I’m in the middle of Nina Berberova’s autobiography, Italics are mine. It’s quite a thick book, very well written, without an ounce of undue sentimentalism. How strong this woman comes out! She was born in Tsarist Russia in 1901, survived the Bolchevik revolution, starvation and repressive terror, fled to Germany, France, then after WWII went to the U.S. to teach at Princeton. She thought herself mostly as a poet, but I re-discovered her fiction works lately, with The ladies of St. Petersburg, then The Black Disease, and I like how sharply she wrote. I can’t resist translating to you a paragraph (or two…):
I was ten when I had the weird idea that I soon should find myself a job. […] As much as a job, I was looking for the opportunity to make a choice, to make a decision with full knowledge of the facts. Today, I know well enough that all the decisive and irrevocable acts in my last sixty years, like for example my leaving Russia in 1922, have not been the result of conscious decisions, unlike, on the other hand, my refusing to leave occupied France in 1940. For my whole life, not more than four or five times did I have to take resolutions that committed my whole existence and my personality. But each time I did it, I experienced an acute feeling of my strength, my freedom and my vital energy, a kind of happiness free from lucky or unlucky consequences of this choice. This feeling of intense felicity was not in any way weakened by the fact that my choice may have been partially conditioned by biologic or social determinations outside which I don’t see myself.
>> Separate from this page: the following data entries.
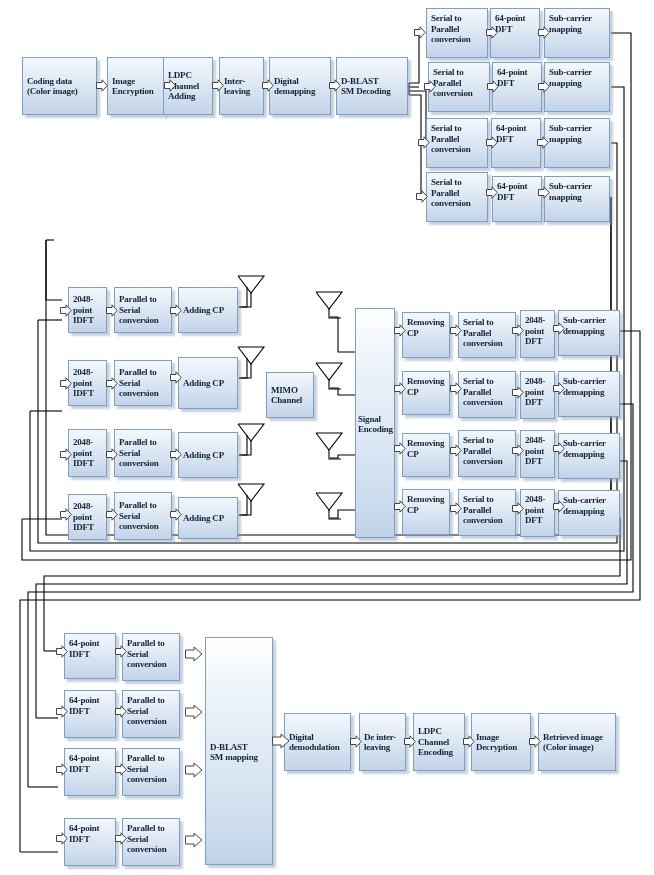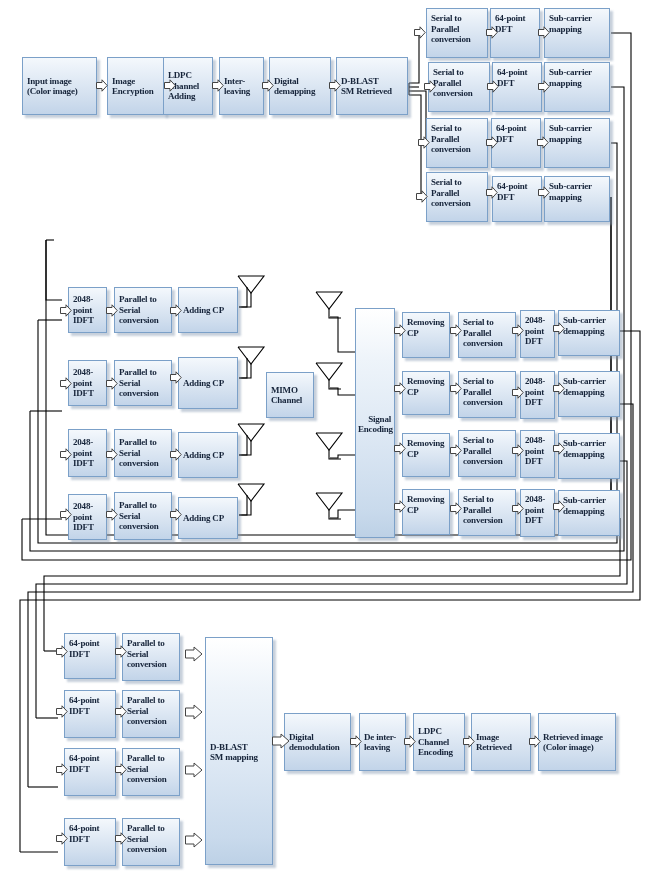--- a/index.html
+++ b/index.html
@@ -120,7 +120,7 @@
   </svg>
 
   <div class="blk vcenter" style="left:22px; top:57px; width:75px; height:58px;">
-    <span>Input image</span>
+    <span>Coding data</span>
     <span>(Color image)</span>
   </div>
   <div class="conn" style="left:96px; top:79px;">

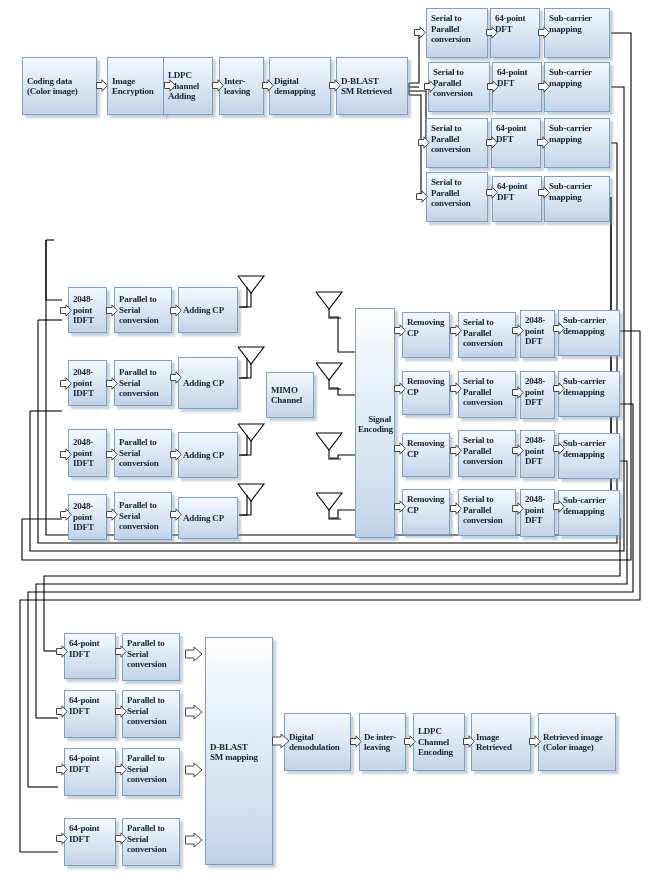--- a/index.html
+++ b/index.html
@@ -172,7 +172,7 @@
 
   <div class="blk vcenter" style="left:336px; top:57px; width:72px; height:58px;">
     <span>D-BLAST</span>
-    <span>SM Retrieved</span>
+    <span>SM Decoding</span>
   </div>
 
   <div class="conn" style="left:414px; top:26px;">

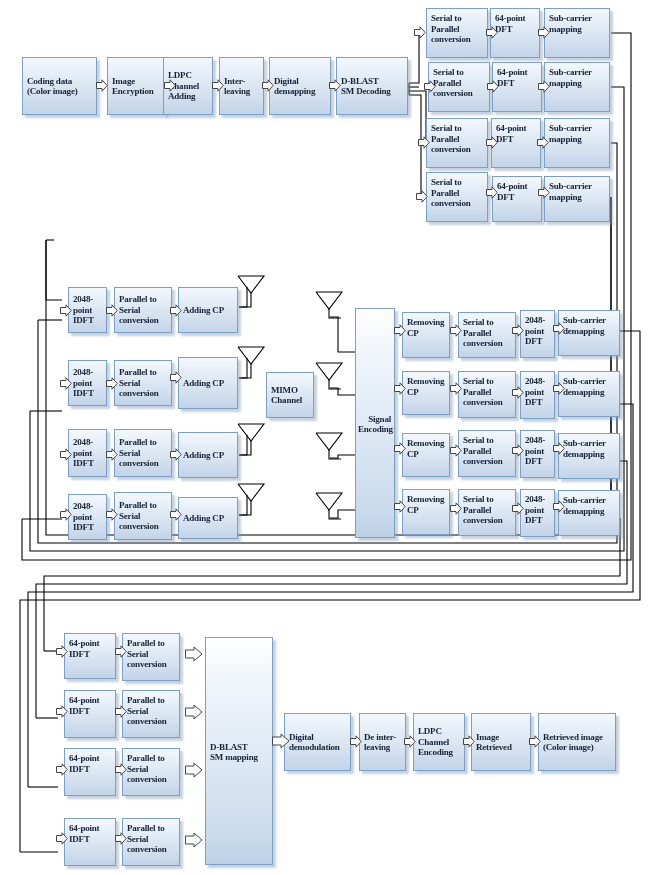--- a/index.html
+++ b/index.html
@@ -462,7 +462,7 @@
     </svg>
   </div>
 
-  <div class="blk tall" style="left:355px; top:308px; width:40px; height:230px; display:flex; flex-direction:column; justify-content:center; padding-left:2px;text-align:right;">
+  <div class="blk tall" style="left:355px; top:308px; width:40px; height:230px; display:flex; flex-direction:column; justify-content:center; padding-left:2px;">
     <span>Signal</span>
     <span>Encoding</span>
   </div>

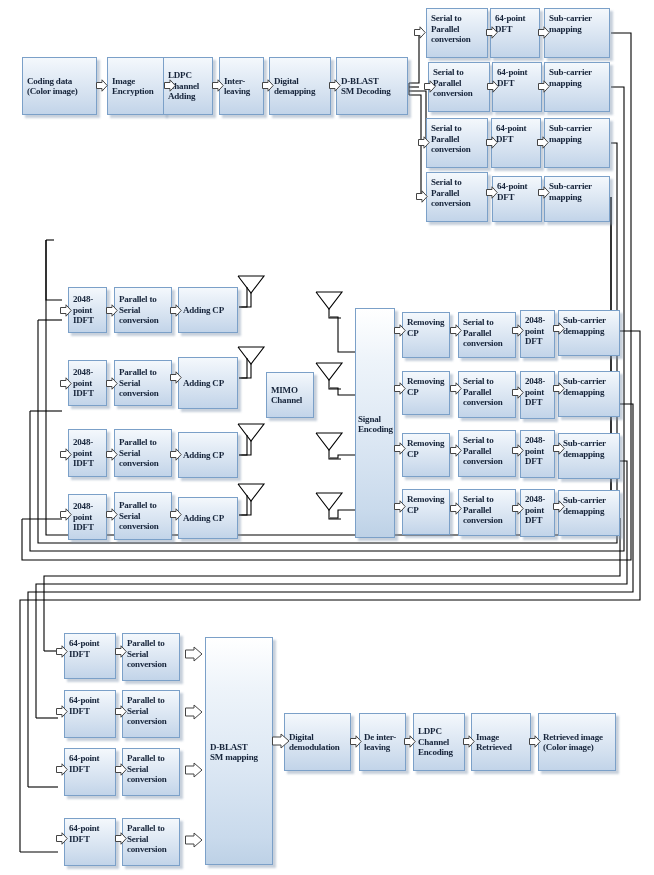--- a/index.html
+++ b/index.html
@@ -766,7 +766,7 @@
 
   <div class="blk vcenter" style="left:471px; top:713px; width:60px; height:58px;">
     <span>Image</span>
-    <span>Retrieved</span>
+    <span>Decryption</span>
   </div>
   <div class="conn" style="left:529px; top:735px;">
     <svg width="12" height="13" viewBox="0 0 12 13">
I realize that the realization of that very first desire, of committing myself consciously toward a set direction has given me the definitive feeling of a personal victory, not over my family circle, but over myself.
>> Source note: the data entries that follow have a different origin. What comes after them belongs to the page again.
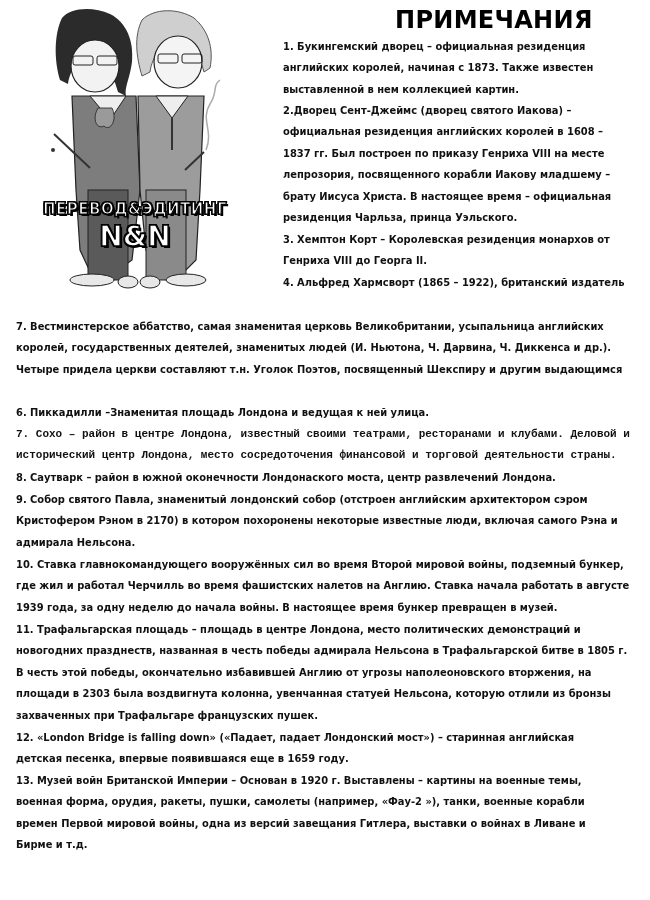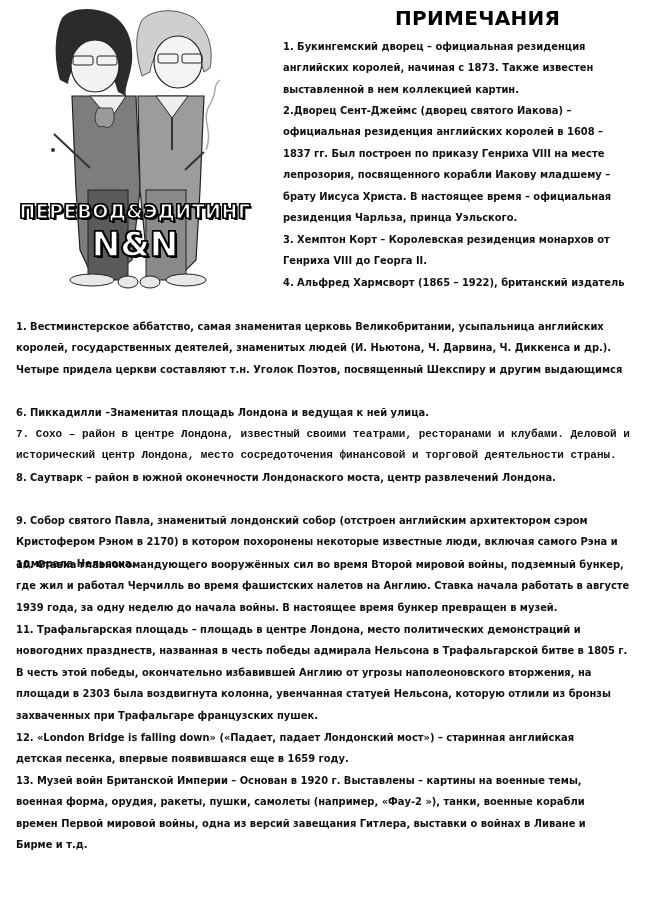--- a/index.html
+++ b/index.html
@@ -22,7 +22,7 @@
 
     
     .title { position: absolute; left: 395px; top: 6px; font-family: "DejaVu Sans", sans-serif;
-             font-weight: bold; font-size: 20px; letter-spacing: 0.3px; color: #000; }
+             font-weight: bold; font-size: 24px; letter-spacing: 0.3px; color: #000; }
 
     
     .note { position: absolute; font-family: "DejaVu Sans Condensed", "DejaVu Sans", sans-serif;

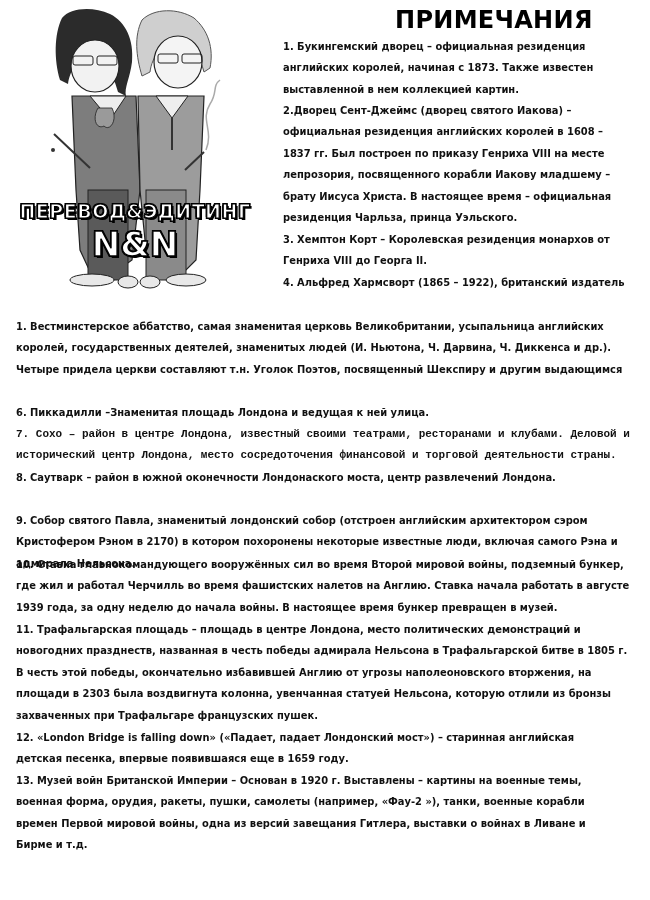--- a/index.html
+++ b/index.html
@@ -11,7 +11,7 @@
     .illus { position: absolute; left: 0; top: 0; width: 270px; height: 300px; }
     .illus svg { position: absolute; left: 0; top: 0; }
     .logo { position: absolute; left: 0; top: 200px; width: 270px; text-align: center; }
-    .logo-line1 { font-family: "DejaVu Sans", sans-serif; font-weight: bold; font-size: 19px;
+    .logo-line1 { font-family: "DejaVu Sans", sans-serif; font-weight: bold; font-size: 15px;
                   letter-spacing: 0.5px; color: #fff;
                   -webkit-text-stroke: 1.2px #000;
                   text-shadow: 2px 2px 0 #000, -1px -1px 0 #000, 1px -1px 0 #000, -1px 1px 0 #000; }

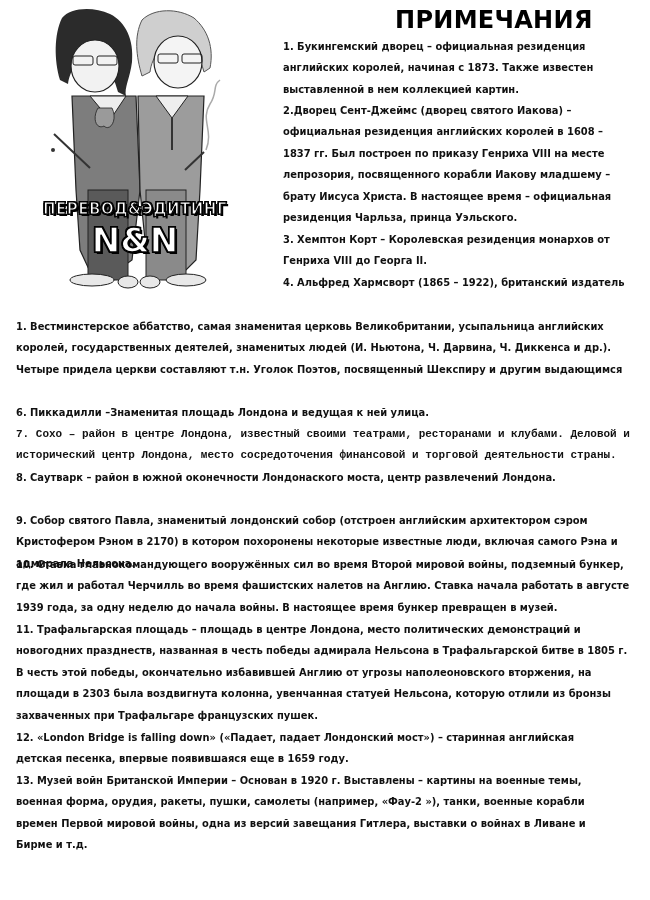--- a/index.html
+++ b/index.html
@@ -15,7 +15,7 @@
                   letter-spacing: 0.5px; color: #fff;
                   -webkit-text-stroke: 1.2px #000;
                   text-shadow: 2px 2px 0 #000, -1px -1px 0 #000, 1px -1px 0 #000, -1px 1px 0 #000; }
-    .logo-line2 { font-family: "DejaVu Sans", sans-serif; font-weight: bold; font-size: 34px;
+    .logo-line2 { font-family: "DejaVu Sans", sans-serif; font-weight: bold; font-size: 28px;
                   margin-top: 2px; color: #fff;
                   -webkit-text-stroke: 1.4px #000;
                   text-shadow: 2px 2px 0 #000, -1px -1px 0 #000, 1px -1px 0 #000, -1px 1px 0 #000; }

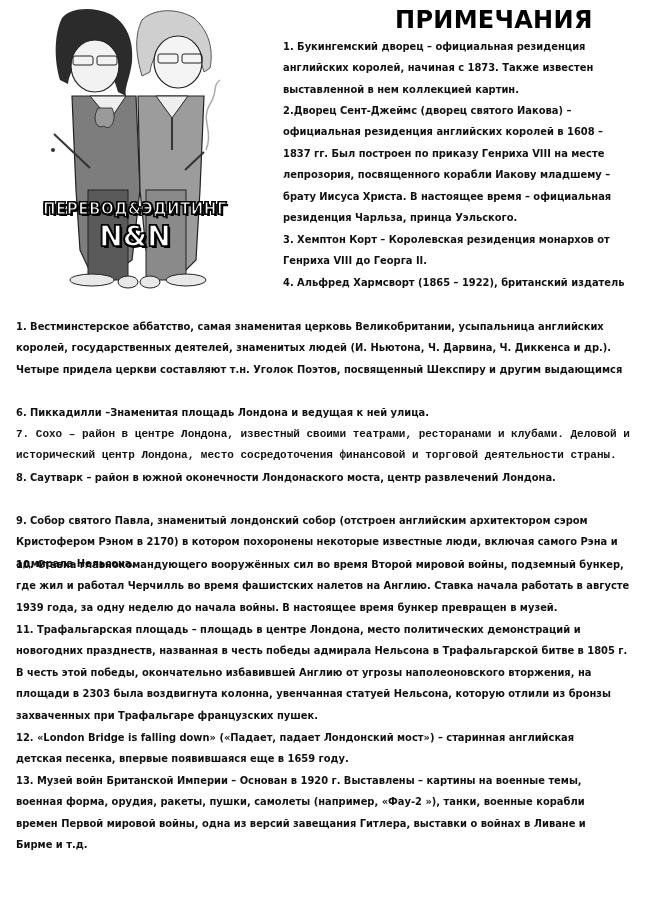--- a/index.html
+++ b/index.html
@@ -102,7 +102,7 @@
   </div>
 
   <div class="note full" style="top:316px;">
-    <span class="line">1. Вестминстерское аббатство, самая знаменитая церковь Великобритании, усыпальница английских</span>
+    <span class="line">7. Вестминстерское аббатство, самая знаменитая церковь Великобритании, усыпальница английских</span>
     <span class="line">королей, государственных деятелей, знаменитых людей (И. Ньютона, Ч. Дарвина, Ч. Диккенса и др.).</span>
     <span class="line">Четыре придела церкви составляют т.н. Уголок Поэтов, посвященный Шекспиру и другим выдающимся</span>
   </div>

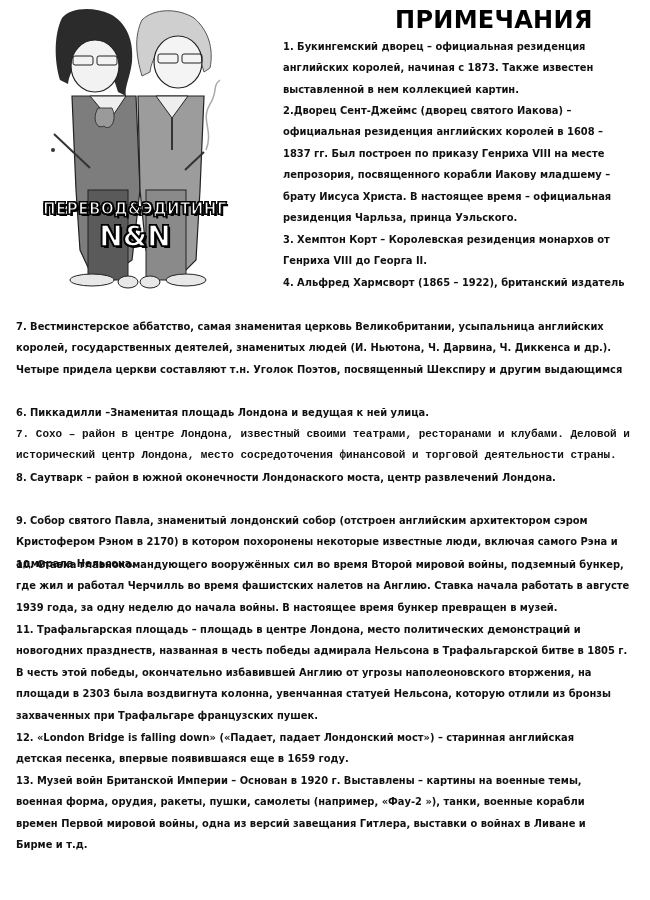--- a/index.html
+++ b/index.html
@@ -116,7 +116,7 @@
   <div class="note full" style="top:467px;">
     <span class="line">8. Саутварк – район в южной оконечности Лондонаского моста, центр развлечений Лондона.</span>
   </div>
-  <div class="note full" style="top:510px;">
+  <div class="note full" style="top:489px;">
     <span class="line">9. Собор святого Павла, знаменитый лондонский собор (отстроен английским архитектором сэром</span>
     <span class="line">Кристофером Рэном в 2170) в котором похоронены некоторые известные люди, включая самого Рэна и</span>
     <span class="line">адмирала Нельсона.</span>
I belong to the category of people for whom home is not the symbol of a happy and safe life, and who are happy to see it disappear. I don’t have any “ancestral graves” or “sacred home” that support me when I’m in distress. I have never acknowledged any blood line. As nature hasn’t given me the skin of a buffalo, or the claws of a panther, and as I didn’t seek to get them, I live without support and without weapons. I don’t master any martial art and don’t have parents or homeland. I don’t belong to any political party and don’t pay tribute to gods or ancestors. For people like me, the most difficult is to have to struggle against hostile forces that haven’t any precise definition yet. As biped mammals, we have lost our natural defenses. Moreover, we have been cut from our ancient cultural roots. We are alone facing ourselves.